The Intergovernmental Panel on Climate Change (IPCC) 5th Assessment Report (AR5) has revealed that on the ground, in the air and in the oceans, global warming is without doubt.

Many of the changes we have seen since the 1950's are unprecedented over decades to millennia.

Temperatures have risen by about 0.8 °C since pre-industrial times; Arctic sea ice extent has declined by 4% per decade since records began in 1979, and summer extent has declined at an even faster rate; sea levels have been rising by about 3 mm a year since the early 1990s.

Each of the last three decades has been successively warmer at the Earth's surface than any preceding decade since 1850. In the Northern Hemisphere, 1983-2012 was "likely" the warmest 30-year period of the last 1400 years.

Scientists are 95% certain that humans have been the "dominant cause" of the rise in temperatures since the 1950s.

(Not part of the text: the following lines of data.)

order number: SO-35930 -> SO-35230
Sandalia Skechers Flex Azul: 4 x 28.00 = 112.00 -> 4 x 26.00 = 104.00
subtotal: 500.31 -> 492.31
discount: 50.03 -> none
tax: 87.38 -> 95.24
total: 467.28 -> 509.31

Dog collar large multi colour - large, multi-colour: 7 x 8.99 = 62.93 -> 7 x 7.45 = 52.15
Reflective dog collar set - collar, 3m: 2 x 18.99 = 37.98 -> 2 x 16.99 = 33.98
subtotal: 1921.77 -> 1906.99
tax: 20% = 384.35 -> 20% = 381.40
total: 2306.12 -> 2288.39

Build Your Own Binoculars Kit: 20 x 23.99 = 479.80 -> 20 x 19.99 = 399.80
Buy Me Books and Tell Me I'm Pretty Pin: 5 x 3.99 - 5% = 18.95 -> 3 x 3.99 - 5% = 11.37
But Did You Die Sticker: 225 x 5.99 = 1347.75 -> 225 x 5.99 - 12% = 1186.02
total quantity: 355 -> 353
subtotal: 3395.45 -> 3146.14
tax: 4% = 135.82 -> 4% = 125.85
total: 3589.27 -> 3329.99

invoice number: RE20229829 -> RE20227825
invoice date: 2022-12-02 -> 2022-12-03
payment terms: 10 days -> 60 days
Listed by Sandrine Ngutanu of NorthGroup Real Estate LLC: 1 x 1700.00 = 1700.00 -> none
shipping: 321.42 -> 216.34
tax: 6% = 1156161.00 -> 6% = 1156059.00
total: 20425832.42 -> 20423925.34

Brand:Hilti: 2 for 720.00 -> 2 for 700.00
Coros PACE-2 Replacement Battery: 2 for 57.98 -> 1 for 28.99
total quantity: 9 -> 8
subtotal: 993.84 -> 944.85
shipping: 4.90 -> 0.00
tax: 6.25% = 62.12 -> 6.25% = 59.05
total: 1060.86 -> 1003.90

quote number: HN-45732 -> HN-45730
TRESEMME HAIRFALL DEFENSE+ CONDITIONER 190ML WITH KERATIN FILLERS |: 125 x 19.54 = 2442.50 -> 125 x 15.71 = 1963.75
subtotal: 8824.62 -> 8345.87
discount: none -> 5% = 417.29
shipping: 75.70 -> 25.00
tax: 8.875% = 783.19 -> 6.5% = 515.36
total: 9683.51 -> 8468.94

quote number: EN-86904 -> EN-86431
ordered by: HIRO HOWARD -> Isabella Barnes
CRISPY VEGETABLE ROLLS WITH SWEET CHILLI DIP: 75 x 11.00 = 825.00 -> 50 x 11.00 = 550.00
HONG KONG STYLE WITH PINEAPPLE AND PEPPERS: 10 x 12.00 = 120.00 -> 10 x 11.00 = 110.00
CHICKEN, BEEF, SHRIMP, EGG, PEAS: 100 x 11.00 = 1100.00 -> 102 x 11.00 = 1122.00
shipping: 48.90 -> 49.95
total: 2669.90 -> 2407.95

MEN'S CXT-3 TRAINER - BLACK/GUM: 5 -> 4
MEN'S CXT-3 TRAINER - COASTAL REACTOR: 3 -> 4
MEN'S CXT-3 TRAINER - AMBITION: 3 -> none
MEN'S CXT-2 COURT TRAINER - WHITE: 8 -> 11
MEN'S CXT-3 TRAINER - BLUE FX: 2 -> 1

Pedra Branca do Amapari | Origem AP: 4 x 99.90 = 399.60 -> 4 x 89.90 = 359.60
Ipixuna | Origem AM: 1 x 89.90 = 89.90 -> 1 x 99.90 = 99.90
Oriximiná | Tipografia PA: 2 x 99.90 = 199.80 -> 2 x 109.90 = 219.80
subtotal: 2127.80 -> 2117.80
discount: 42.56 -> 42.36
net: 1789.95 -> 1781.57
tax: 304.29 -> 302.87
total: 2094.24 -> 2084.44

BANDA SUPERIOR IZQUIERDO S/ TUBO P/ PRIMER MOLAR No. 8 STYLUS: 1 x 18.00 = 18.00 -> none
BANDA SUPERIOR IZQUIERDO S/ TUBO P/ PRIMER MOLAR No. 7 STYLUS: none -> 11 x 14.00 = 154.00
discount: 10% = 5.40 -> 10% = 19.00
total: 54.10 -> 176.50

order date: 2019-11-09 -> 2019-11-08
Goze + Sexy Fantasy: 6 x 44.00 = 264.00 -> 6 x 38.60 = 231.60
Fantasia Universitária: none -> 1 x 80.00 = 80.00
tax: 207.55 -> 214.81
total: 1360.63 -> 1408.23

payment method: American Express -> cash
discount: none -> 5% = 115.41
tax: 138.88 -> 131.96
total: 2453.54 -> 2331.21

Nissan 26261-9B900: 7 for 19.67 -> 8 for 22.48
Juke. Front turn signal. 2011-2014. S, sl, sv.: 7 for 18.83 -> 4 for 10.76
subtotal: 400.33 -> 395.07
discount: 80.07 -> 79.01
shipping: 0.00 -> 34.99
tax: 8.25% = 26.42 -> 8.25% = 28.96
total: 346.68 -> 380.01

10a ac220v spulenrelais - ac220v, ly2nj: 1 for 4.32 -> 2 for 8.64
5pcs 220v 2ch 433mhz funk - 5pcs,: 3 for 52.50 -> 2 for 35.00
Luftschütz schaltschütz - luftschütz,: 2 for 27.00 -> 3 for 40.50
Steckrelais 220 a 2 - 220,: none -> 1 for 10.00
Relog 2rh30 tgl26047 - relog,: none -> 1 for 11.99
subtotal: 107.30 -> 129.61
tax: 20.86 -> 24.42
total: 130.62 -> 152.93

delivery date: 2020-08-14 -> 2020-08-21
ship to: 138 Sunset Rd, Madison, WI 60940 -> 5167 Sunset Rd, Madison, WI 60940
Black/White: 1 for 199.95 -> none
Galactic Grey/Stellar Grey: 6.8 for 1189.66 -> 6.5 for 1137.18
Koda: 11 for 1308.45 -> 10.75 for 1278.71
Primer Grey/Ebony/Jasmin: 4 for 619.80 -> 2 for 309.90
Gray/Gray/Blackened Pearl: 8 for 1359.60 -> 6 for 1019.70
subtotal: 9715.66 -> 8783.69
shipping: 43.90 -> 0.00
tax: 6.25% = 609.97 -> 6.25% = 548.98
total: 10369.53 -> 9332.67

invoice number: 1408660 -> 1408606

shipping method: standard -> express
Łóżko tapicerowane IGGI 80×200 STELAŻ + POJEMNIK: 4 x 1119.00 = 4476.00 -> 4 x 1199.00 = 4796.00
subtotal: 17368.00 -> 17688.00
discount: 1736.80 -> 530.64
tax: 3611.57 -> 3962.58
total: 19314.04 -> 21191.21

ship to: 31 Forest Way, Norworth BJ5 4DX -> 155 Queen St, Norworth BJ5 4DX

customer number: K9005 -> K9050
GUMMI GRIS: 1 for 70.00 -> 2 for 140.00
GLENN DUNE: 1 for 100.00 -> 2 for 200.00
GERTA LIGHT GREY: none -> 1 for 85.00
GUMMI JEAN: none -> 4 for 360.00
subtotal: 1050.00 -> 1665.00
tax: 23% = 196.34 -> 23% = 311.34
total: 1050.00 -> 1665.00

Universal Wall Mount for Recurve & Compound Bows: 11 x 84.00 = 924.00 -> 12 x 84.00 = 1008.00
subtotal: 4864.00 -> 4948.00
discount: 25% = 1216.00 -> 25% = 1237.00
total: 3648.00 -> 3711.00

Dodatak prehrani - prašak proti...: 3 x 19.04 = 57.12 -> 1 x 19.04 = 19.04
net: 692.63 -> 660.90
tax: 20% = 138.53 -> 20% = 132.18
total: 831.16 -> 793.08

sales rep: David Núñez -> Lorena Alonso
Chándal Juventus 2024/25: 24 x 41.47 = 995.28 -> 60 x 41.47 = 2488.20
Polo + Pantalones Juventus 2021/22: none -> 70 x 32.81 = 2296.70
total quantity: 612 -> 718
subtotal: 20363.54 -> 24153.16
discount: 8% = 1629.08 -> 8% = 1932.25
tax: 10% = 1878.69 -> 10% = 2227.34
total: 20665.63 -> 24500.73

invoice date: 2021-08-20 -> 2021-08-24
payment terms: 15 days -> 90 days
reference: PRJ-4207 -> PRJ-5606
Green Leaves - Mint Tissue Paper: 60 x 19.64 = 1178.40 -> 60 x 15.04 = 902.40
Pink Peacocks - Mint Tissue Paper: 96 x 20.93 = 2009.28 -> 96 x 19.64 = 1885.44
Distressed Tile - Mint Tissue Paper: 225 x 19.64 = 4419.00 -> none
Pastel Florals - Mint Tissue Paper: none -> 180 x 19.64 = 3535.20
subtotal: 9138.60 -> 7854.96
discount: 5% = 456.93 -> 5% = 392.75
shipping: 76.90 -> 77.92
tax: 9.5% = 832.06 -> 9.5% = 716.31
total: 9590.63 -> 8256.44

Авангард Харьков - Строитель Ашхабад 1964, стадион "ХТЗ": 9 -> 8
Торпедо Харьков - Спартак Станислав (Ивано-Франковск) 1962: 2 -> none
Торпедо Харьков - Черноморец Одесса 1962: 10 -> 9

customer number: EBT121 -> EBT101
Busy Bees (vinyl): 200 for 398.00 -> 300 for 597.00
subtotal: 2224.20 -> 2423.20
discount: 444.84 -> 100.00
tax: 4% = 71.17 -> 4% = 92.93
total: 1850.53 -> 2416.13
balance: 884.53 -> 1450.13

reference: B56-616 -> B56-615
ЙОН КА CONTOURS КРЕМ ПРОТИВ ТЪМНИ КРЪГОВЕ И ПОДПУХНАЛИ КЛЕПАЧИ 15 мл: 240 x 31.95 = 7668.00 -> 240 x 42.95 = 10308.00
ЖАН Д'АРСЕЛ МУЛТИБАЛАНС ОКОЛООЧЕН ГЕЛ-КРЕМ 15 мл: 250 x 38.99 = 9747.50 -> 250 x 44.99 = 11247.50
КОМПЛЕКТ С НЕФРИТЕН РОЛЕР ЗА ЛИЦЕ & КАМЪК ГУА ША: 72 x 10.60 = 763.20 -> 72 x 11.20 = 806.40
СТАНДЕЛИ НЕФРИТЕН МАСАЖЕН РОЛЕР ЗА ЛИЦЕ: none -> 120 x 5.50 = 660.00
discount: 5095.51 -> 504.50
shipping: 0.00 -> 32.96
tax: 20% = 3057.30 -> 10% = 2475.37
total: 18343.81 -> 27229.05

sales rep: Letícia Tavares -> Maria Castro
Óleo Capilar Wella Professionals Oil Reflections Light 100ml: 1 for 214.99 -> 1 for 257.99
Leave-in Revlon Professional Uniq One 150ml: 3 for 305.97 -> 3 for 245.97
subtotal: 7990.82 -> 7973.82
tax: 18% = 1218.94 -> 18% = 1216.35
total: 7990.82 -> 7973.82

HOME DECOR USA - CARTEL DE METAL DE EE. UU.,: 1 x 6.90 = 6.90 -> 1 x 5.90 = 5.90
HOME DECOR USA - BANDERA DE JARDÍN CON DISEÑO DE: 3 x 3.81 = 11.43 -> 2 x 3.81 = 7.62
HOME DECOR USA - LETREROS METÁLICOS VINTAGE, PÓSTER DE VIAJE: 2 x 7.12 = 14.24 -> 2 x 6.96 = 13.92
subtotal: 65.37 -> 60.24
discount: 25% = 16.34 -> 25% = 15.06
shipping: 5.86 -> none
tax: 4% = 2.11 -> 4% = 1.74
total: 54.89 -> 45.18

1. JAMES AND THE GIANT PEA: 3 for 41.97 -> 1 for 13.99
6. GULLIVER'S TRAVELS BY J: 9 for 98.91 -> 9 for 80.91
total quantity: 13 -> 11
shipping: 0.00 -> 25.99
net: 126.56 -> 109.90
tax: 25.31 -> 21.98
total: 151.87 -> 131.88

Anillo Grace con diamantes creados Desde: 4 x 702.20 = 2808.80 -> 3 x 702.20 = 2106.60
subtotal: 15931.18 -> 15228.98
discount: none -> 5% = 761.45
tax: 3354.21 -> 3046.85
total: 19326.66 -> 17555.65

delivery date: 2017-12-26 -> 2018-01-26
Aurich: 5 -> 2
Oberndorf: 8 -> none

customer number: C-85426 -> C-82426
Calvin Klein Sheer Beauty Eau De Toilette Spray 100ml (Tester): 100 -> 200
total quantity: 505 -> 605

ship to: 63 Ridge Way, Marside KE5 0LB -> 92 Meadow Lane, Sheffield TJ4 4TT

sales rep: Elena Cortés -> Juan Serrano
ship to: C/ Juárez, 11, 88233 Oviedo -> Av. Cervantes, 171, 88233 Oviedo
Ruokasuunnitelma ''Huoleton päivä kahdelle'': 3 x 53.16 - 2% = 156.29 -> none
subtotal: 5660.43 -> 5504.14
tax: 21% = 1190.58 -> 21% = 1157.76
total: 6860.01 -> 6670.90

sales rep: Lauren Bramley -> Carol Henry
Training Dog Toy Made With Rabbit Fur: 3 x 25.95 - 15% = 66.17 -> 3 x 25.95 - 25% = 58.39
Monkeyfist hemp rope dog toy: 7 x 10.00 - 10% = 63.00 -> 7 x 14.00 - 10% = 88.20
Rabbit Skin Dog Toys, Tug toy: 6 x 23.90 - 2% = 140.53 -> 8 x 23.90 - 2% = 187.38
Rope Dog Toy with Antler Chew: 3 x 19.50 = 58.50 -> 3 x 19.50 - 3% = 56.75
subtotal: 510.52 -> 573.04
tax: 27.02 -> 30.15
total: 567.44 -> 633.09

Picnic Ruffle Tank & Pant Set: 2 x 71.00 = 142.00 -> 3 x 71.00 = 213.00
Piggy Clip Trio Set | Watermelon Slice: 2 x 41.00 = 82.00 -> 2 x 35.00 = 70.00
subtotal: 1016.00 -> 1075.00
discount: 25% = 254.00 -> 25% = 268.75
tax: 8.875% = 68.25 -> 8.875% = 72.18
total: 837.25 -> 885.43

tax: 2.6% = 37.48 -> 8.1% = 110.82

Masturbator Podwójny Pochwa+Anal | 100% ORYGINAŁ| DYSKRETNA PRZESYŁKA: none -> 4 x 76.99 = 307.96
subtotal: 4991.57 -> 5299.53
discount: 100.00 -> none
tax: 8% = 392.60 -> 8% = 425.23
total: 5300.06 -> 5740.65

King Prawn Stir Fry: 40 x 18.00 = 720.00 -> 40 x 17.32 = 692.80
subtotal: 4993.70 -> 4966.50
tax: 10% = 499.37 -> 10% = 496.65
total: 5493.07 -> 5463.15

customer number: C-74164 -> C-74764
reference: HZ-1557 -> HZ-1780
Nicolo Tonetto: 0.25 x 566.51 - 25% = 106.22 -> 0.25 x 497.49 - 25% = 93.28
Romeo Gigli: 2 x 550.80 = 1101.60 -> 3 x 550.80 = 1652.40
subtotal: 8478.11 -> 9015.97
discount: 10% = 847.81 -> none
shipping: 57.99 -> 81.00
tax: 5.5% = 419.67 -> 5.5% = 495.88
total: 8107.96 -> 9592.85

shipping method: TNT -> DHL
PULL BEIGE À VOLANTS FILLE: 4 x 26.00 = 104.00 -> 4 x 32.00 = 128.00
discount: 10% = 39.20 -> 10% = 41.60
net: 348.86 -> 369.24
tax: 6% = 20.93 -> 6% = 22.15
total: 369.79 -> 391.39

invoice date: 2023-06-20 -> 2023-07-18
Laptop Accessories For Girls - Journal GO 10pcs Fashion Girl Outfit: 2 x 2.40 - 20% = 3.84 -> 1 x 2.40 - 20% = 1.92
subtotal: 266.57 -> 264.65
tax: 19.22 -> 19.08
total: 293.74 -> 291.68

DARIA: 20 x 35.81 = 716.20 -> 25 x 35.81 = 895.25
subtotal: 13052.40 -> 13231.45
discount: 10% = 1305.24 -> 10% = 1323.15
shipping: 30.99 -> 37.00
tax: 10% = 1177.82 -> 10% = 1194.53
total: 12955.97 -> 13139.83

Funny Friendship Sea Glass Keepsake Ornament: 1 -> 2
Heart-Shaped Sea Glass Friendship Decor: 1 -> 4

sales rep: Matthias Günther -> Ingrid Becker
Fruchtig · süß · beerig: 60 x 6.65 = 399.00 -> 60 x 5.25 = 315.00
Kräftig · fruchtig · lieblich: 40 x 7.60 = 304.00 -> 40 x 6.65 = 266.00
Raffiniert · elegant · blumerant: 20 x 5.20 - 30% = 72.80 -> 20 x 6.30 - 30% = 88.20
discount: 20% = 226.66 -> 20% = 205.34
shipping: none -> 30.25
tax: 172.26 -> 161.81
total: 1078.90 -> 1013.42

Professor Stephen Belcher, Head of Met Office Hadley Centre, said: "Well established physics tell us that if we increase concentrations of greenhouse gases in the atmosphere, then global temperatures will rise. The question is about how much warming will occur, where it will warm fastest and what the implications are. That is what this latest report seeks to answer."

For the UK, the report projects a decline in the Atlantic Meridional Circulation (AMOC) - the conveyor of warm water, the Gulf Stream, which keeps our climate mild. However, although any weakening in the AMOC may reduce warming here, relative to elsewhere, it would not be enough to counter the inexorable rise in temperature as a result of increasing greenhouses gases. The AR5 report shows that even under a scenario for the future with extensive measures to mitigate global CO2 emissions, the UK is still projected to warm over the course of the century.

Limiting climate change would require substantial and sustained reductions in emissions of carbon dioxide (CO2) and other greenhouse gases. In order to limit warming to "likely" stay below 2 °C we should keep carbon emissions to below 1 trillion tonnes. About half of this has already been emitted since pre-industrial times.